A crucial point about Marx’s notion of organic totality is its complexity. In the economic sphere, there are moments of production, distribution, exchange, and consumption. While these moments form an inseparable unity, they are not identical. This point is to say that they do not hold equal weight or causal significance within the totality. Finally, their relationships are characterized by conflict and contradiction within the capitalist system, rather than harmony.

So what is the difference between Marx and Hegel that we can see here? As Marx tells us, there is “nothing simpler for a Hegelian than to posit production and consumption as identical.” This problem of not seeing the difference between production and consumption is to “regard society as one single subject,” which for Marx, is “to look at it wrongly” or “speculatively.” For Marx, it is clear that once the moments of the totality are seen correctly, production has a predominant role. To be sure, the totality involves a process of “mutual interaction” such that production is both determined and determining, but Marx still emphasizes that it is more dominant than the other moments.

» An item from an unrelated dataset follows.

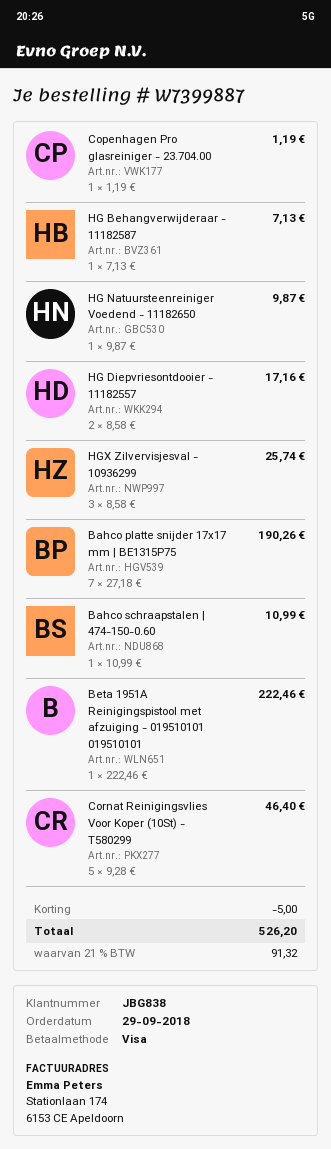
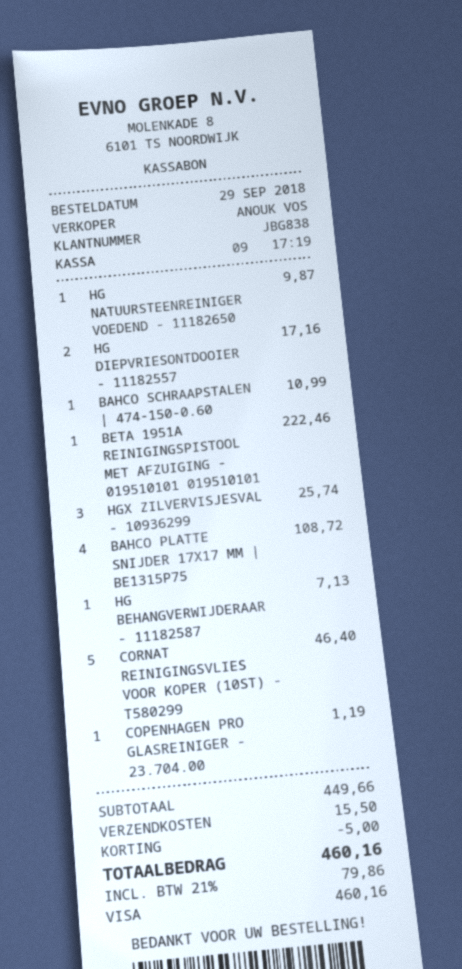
Bahco platte snijder 17x17 mm | BE1315P75: 7 for 190.26 -> 4 for 108.72
shipping: none -> 15.50
tax: 21% = 91.32 -> 21% = 79.86
total: 526.20 -> 460.16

As we can see, the classical economists and Hegel commit a similar error: despite their claims to the contrary, their approaches are speculative, rather than scientific. Their understanding of the world fails to grasp the complexity of the social whole, and the irreparable contradictions created by capitalism, and therefore, can offer no viable prescriptions for how to organize human life in capitalist society.

This realization brings us to another important point that Marx makes: in capitalist society, appearances can be deceiving. Indeed, sometimes it seems like distribution is the determining moment, and production determined. What we see are the results of production in the form of the commodity (a packaged piece of beef) but the labor processes that produce that commodity are obscured and mystified (the work of slaughtering a cow). In other words, a key characteristic of the capitalist system is a natural obfuscation of its real, complex processes.

Political use and conclusion

So what’s the point of all this? How does Marx’s analysis inform the way we actually do politics? This question is a complicated one. If we follow Marx, the first thing we must recognize is that society cannot be thought of in abstract terms; society cannot be thought of as being composed of isolated, autonomous individuals. After all, the concept of “society” doesn’t tell us anything about the conditions in which people live or the determinant relationships between groups of people that structure the society. The notion of “society” just says that there are living people. For Marx, if we want to transform our society in a way that secures the best life for the most people, we must have a concrete understanding of the particular relationships people have to each other, and the particular relationships groups of people have to things.

Marx shows that the historically contingent capitalist mode of production is what produces the capitalist society that the classical economists suggest is natural and eternal. Thus, overturning the capitalist mode of production requires transforming the particular social relations that reproduce private property, the bourgeois state, and something integral to the production of commodities that Marx analyzes in Capital called the value-form. In other words, Marx helps us understand the condition of capitalism so we can recognize its symptoms and cure the disease by abolishing capitalism itself. For Marx, the revolutionary agent is the working class due to its unique position within the capitalist system: if the workers of the world unite, they would become the Trojan horse that topples the entire system.

Since capitalism is a system of determinate forces that emerge from peoples’ relationship to one another over time, it is very dynamic and adaptable. While the capitalism of Marx’s time is different from our own, we can study Marx’s method to analyze our complex moment in a scientific way. This method includes assessing Marx’s work and the rich revolutionary tradition that takes his name.

Armed with a concrete analysis of the current moment, we can unite with the other working and oppressed peoples of the world to free ourselves and all of humanity.